August 2 2014 Latest news:
Agricultural editor, Agricultural editor
Friday, March 21, 2014
Former Norfolk farmers’ leader and Euro MP Stuart Agnew praised the country’s plant scientists for finding new solutions to overcome challenges facing the agricultural industry.
Speaking at the annual dinner of Stoke Ferry Agricultural Society, he told 130 members and guests: “We’ve got here in Britain scientists who are finding British solutions to British problems in agriculture.”
As a farmer, who was one of a handful to grow a trial GM oilseed rape crop more than a decade ago, he said: “We really should be supporting them and not decrying their work.”
He had been “disgusted by the treatment” of William Brigham – the Mid-Norfolk arable and dairy farmer, who had grown a field-scale trial of GM maize in 1999, which had been trashed. Several years later, Mr Agnew had agreed to host a trial. “I felt it my duty as much as anything much else to volunteer when I got the opportunity,” he added.

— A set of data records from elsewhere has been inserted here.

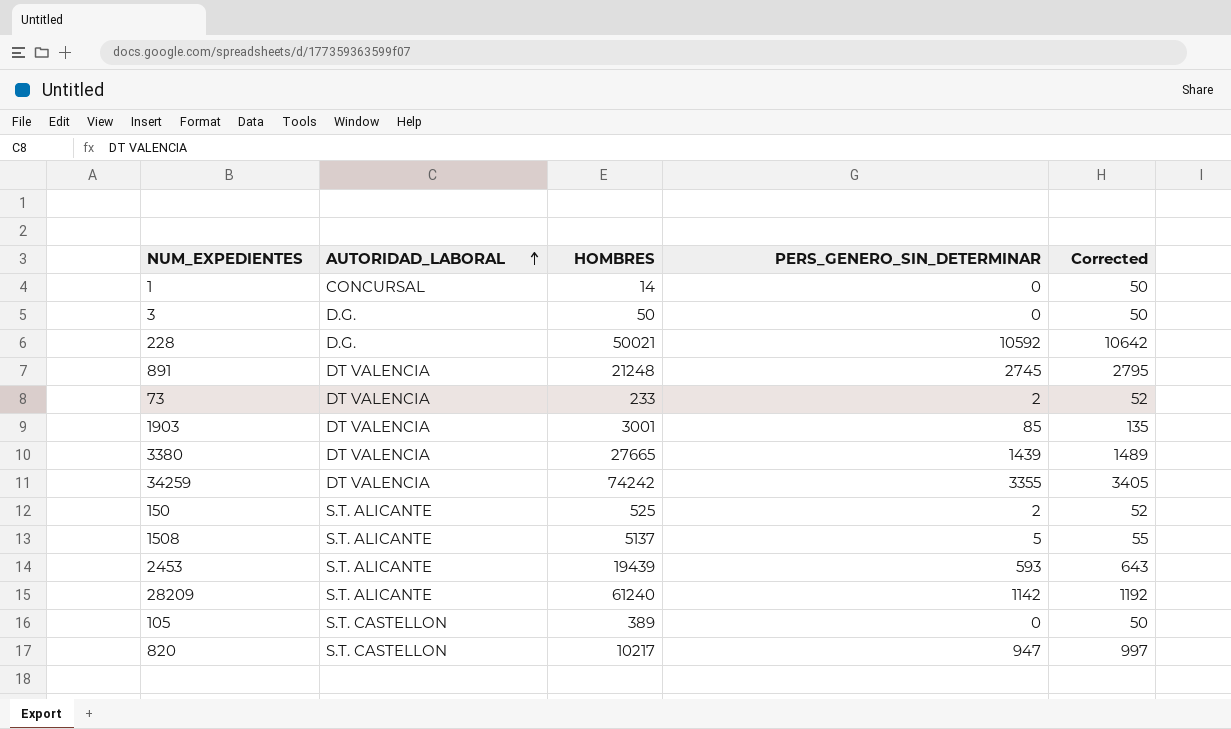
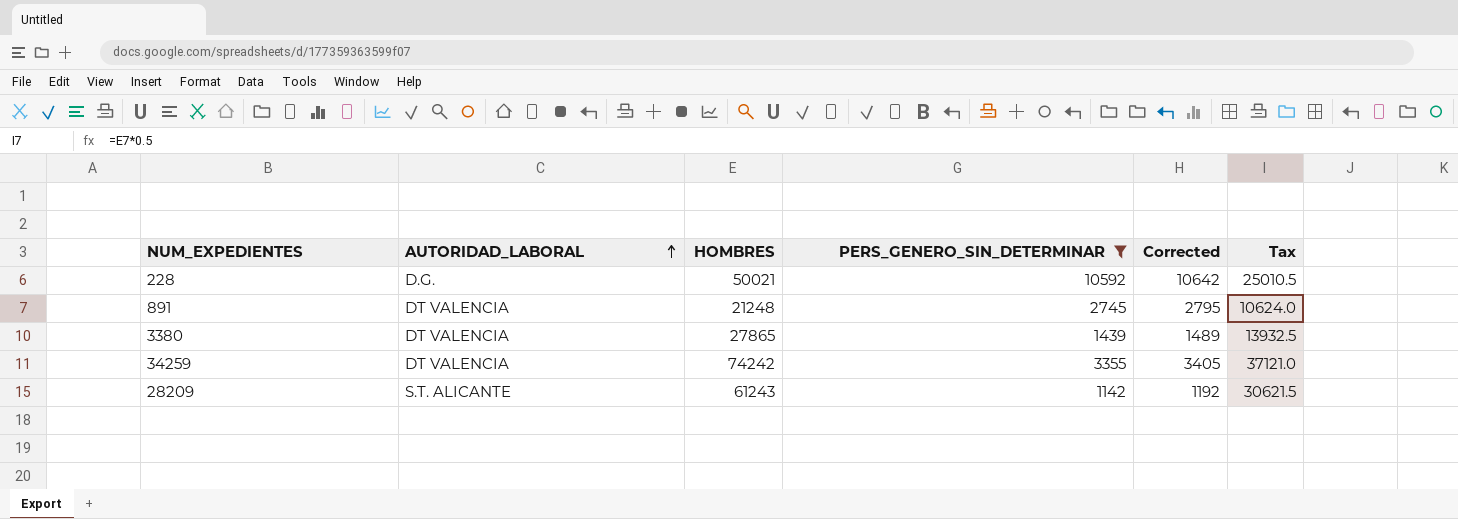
filter: none -> PERS_GENERO_SIN_DETERMINAR >= 1142
column Tax | formula: none -> [HOMBRES] * 0.5
3380 | HOMBRES: 27665 -> 27865
28209 | HOMBRES: 61240 -> 61243

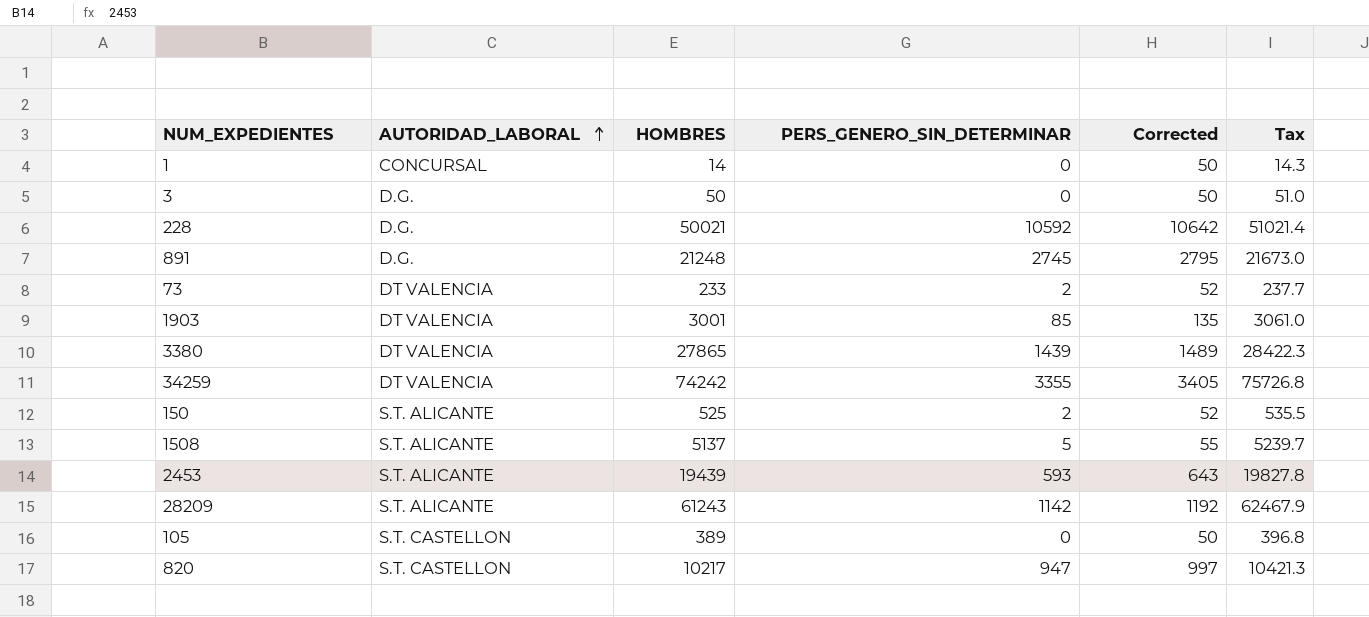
filter: PERS_GENERO_SIN_DETERMINAR >= 1142 -> none
column Tax | formula: [HOMBRES] * 0.5 -> [HOMBRES] * 1.02
891 | AUTORIDAD_LABORAL: DT VALENCIA -> D.G.

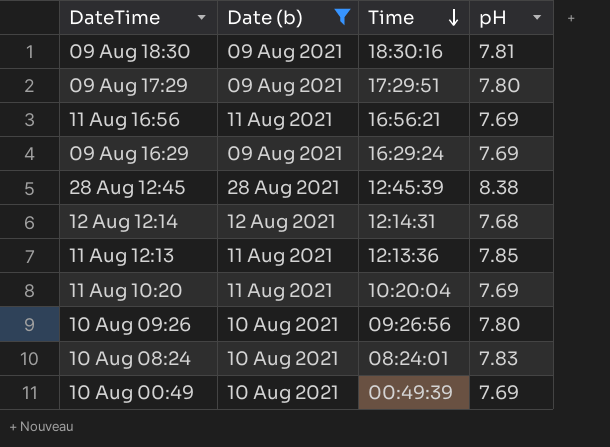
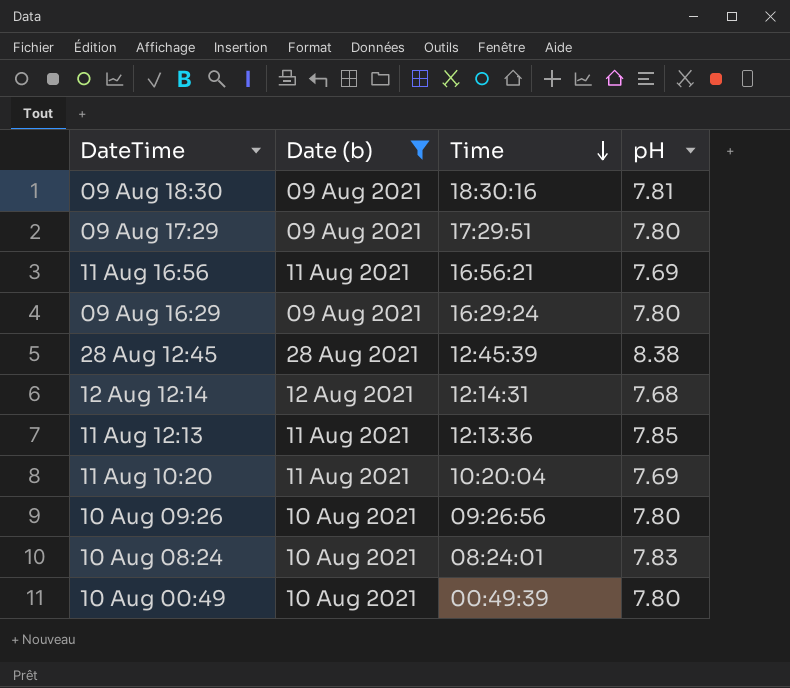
09 Aug 16:29 | pH: 7.69 -> 7.80
10 Aug 00:49 | pH: 7.69 -> 7.80

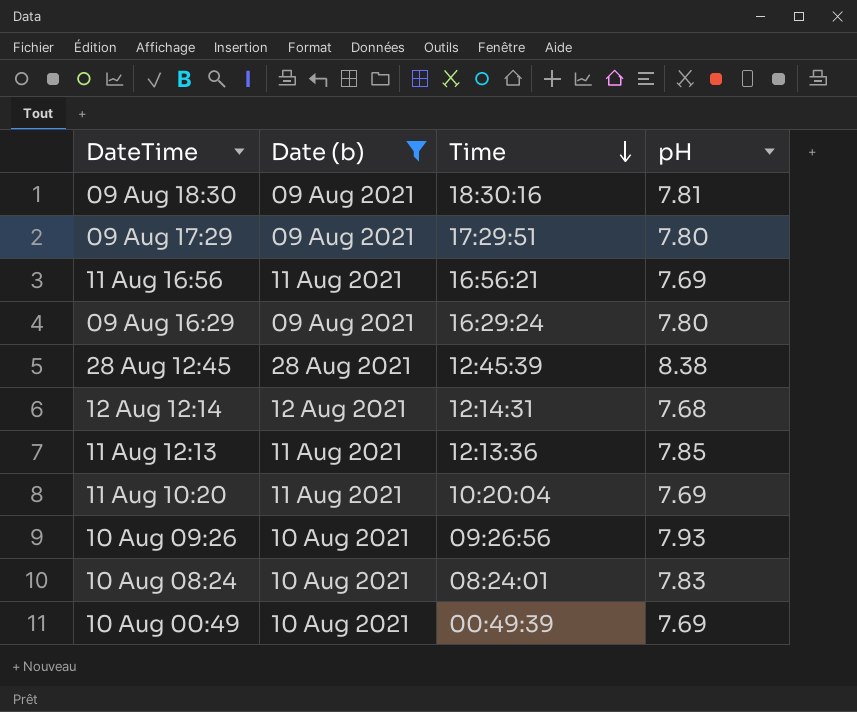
10 Aug 09:26 | pH: 7.80 -> 7.93
10 Aug 00:49 | pH: 7.80 -> 7.69

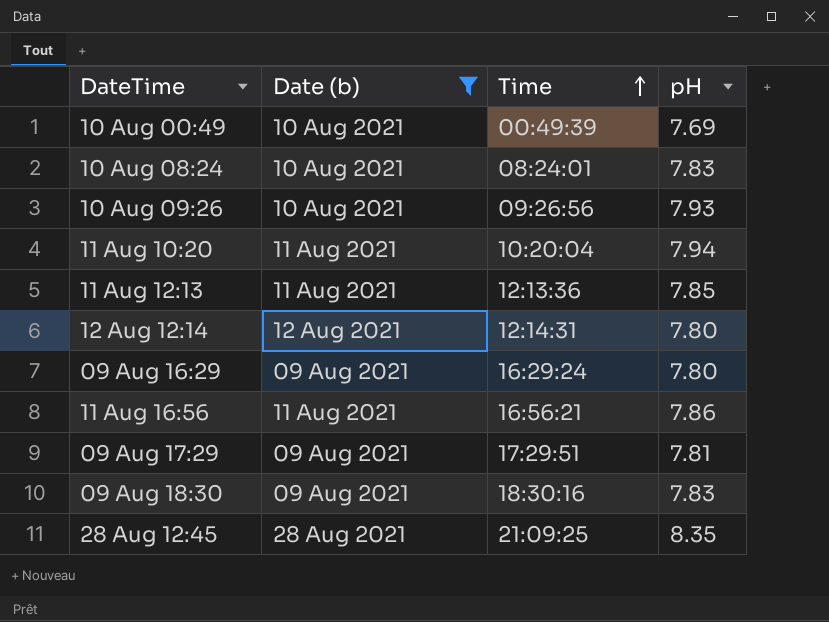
row order: Time descending -> Time ascending
11 Aug 10:20 | pH: 7.69 -> 7.94
12 Aug 12:14 | pH: 7.68 -> 7.80
11 Aug 16:56 | pH: 7.69 -> 7.86
09 Aug 17:29 | pH: 7.80 -> 7.81
09 Aug 18:30 | pH: 7.81 -> 7.83
28 Aug 12:45 | Time: 12:45:39 -> 21:09:25
28 Aug 12:45 | pH: 8.38 -> 8.35

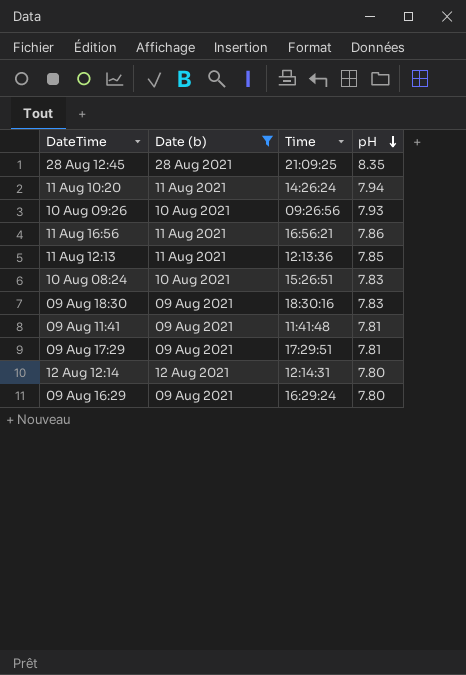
row order: Time ascending -> pH descending
row 10 Aug 00:49: 10 Aug 2021 | 00:49:39 | 7.69 -> none
11 Aug 10:20 | Time: 10:20:04 -> 14:26:24
10 Aug 08:24 | Time: 08:24:01 -> 15:26:51
row 09 Aug 11:41: none -> 09 Aug 2021 | 11:41:48 | 7.81

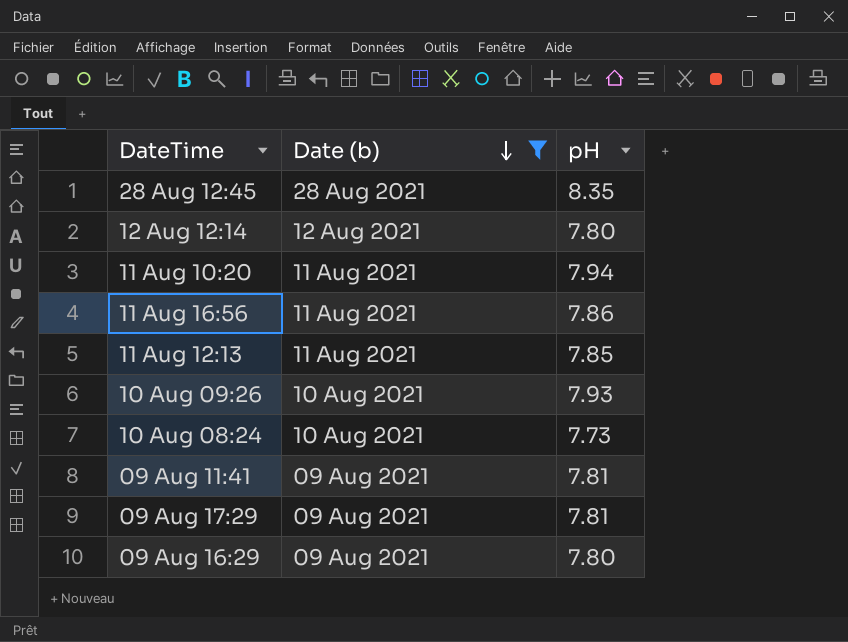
row order: pH descending -> Date (b) descending
column Time | position: 3 -> none
row 09 Aug 18:30: 09 Aug 2021 | 18:30:16 | 7.83 -> none
10 Aug 08:24 | pH: 7.83 -> 7.73

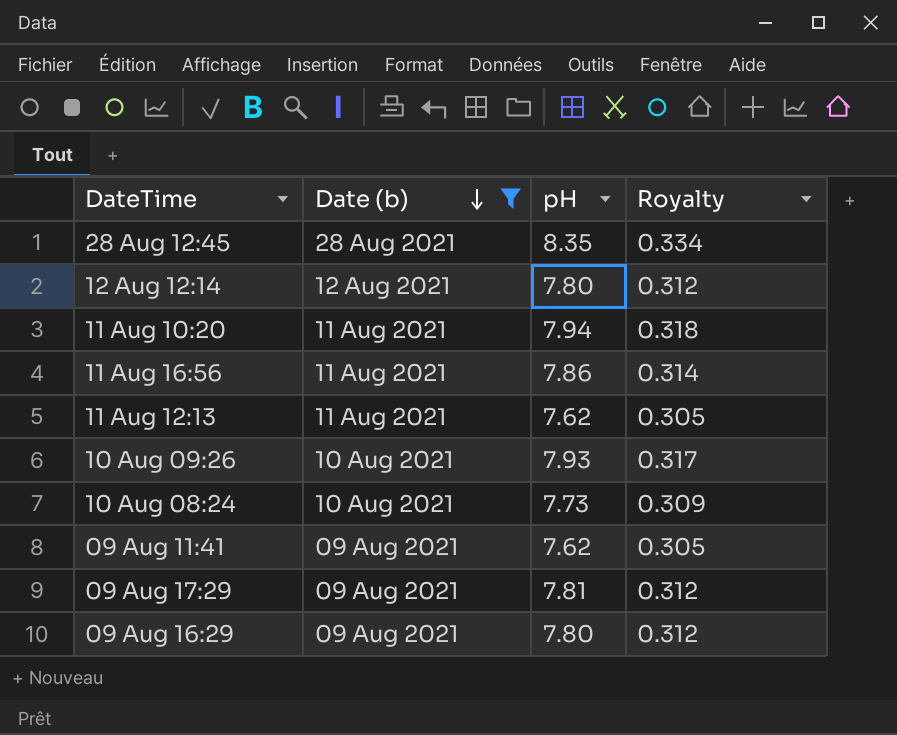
column Royalty | formula: none -> [pH] * 0.04
11 Aug 12:13 | pH: 7.85 -> 7.62
09 Aug 11:41 | pH: 7.81 -> 7.62

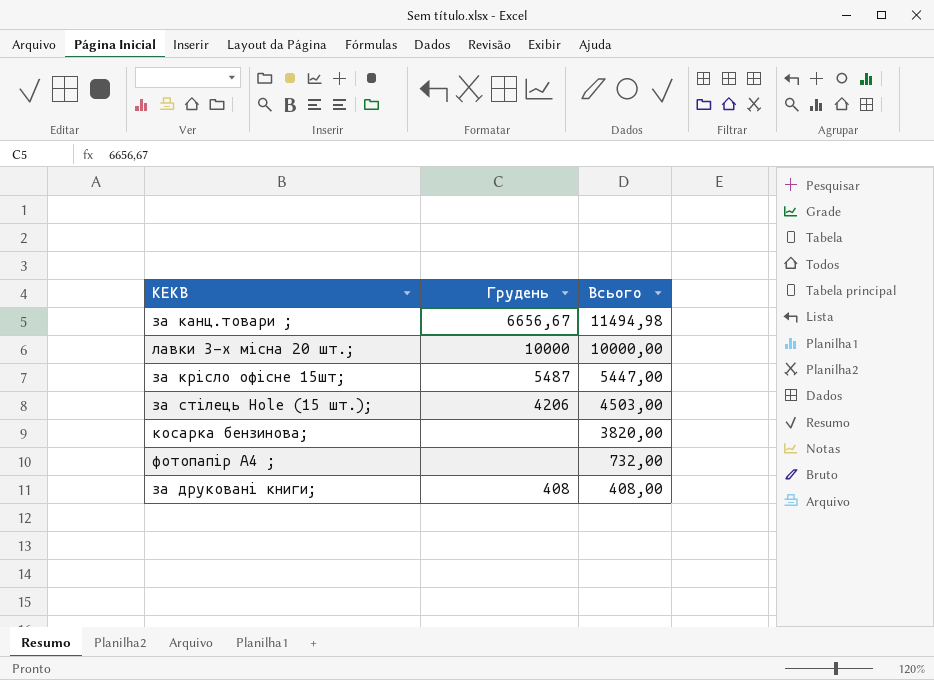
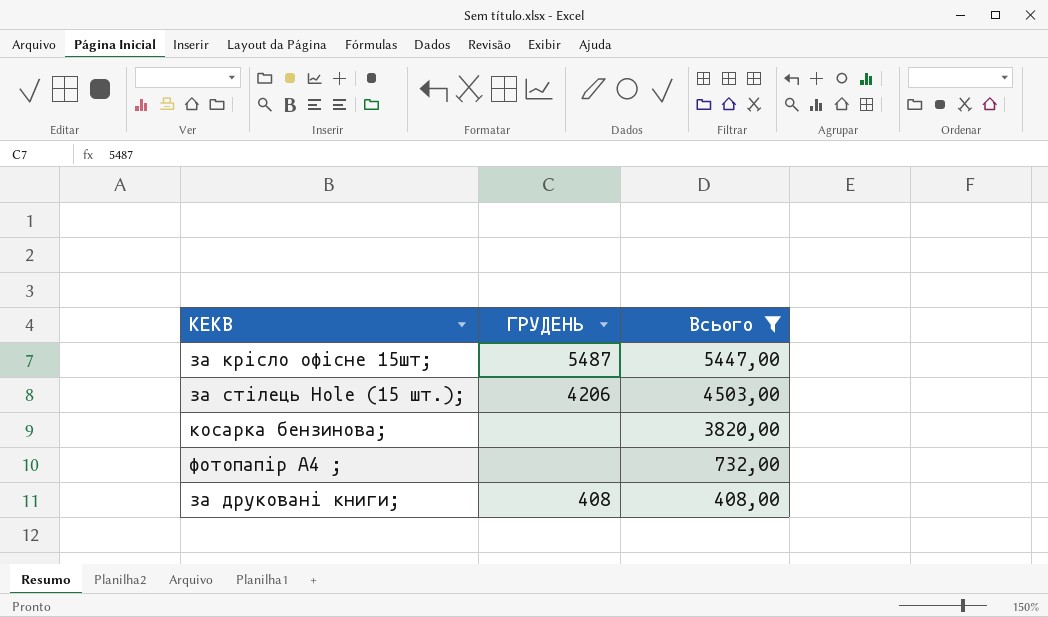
filter: none -> Всього <= 5447,00
column name: Грудень -> ГРУДЕНЬ

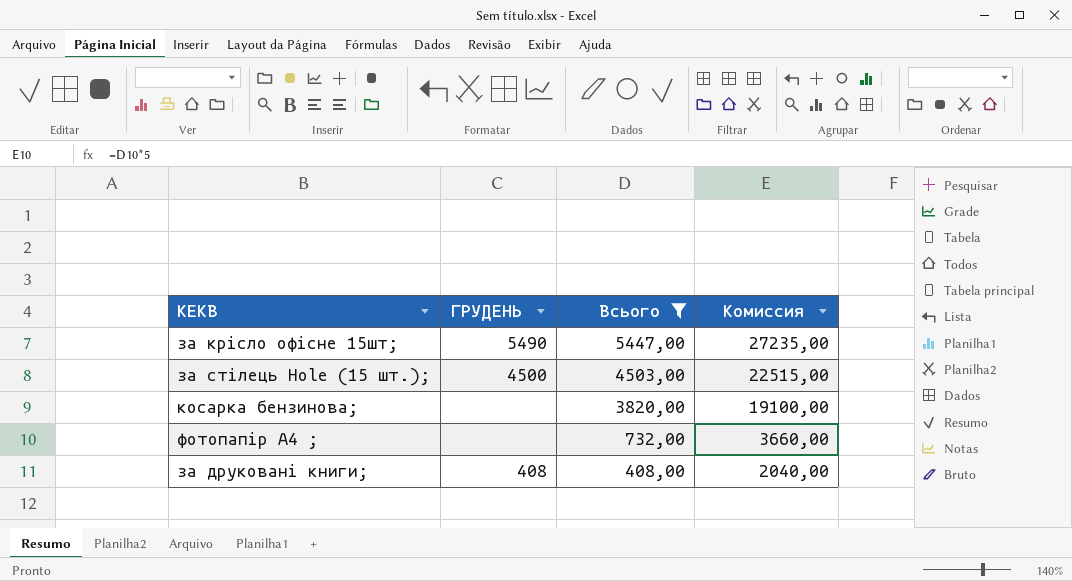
column Комиссия | formula: none -> [Всього] * 5
за крiсло офiсне 15шт; | ГРУДЕНЬ: 5487 -> 5490
за стiлець Hole (15 шт.); | ГРУДЕНЬ: 4206 -> 4500

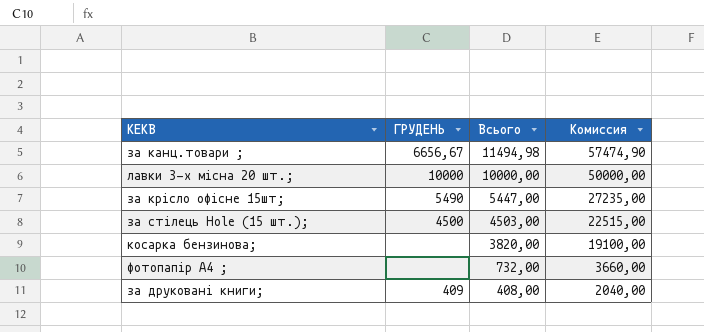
filter: Всього <= 5447,00 -> none
за друкованi книги; | ГРУДЕНЬ: 408 -> 409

As GM technology had been adopted in more than 30 countries around the world, it had the potential to benefit cropping in eastern England. “Actually the technology is extremely good and wild beet will be history if we’re allowed to use this technology; it simply wipes them out,” he added.
There could be benefits for growers on the lightest Brecks soils, facing the ever-present risk of serious loss and damage to newly-emerging crops from wind erosion. “In terms of preventing damage from so-called “fen blows” - you’d be far less likely to get a “blow” if we can use this technology,” said Mr Agnew, who is a former chairman of Norfolk National Farmers’ Union. “There is nothing wrong with the technology at all, in my opinion, anyway, but the green lobby in the European Union think quite differently,” he added.
On his farm near Fakenham last August, where he has about 35,000 free-range laying hens, he had considering killing the entire flocks when the cost of non-GM soya reached £680 tonne. Fortunately, it was agreed by the leading supermarkets that GM feed could be used. “It hasn’t made any difference at all to the demand, none whatsoever,” he added.
A visit to the John Innes Centre on Norwich Research Park, where scientists at the Sainsbury Laboratory had completed trials on GM potatoes had been instructive. “They have found a potato plant in south America; it looks and tastes like a marble but it is resistant to blight,” he said.
There have been two bad late-blight years in seven years and some growers had to spray 19 times to contain blight, said Mr Agnew, who said that one million people had starved to death in the Irish Potato Famine.
He also said that work at Rothamsted Research in Hertfordshire has repelled aphids from wheat crops by inserting natural peppermint. “They found the gene which repels the aphids and put it into wheat – and it works. The aphids don’t settle on the wheat. This is a huge step forward and is a really good idea. We won’t have to keep spraying crops,” he added.
In reply to Mr Agnew’s toast to agriculture and the society, John Hall, vice-chairman, spoke about the industry’s big challenges to produce even more food in coming decades.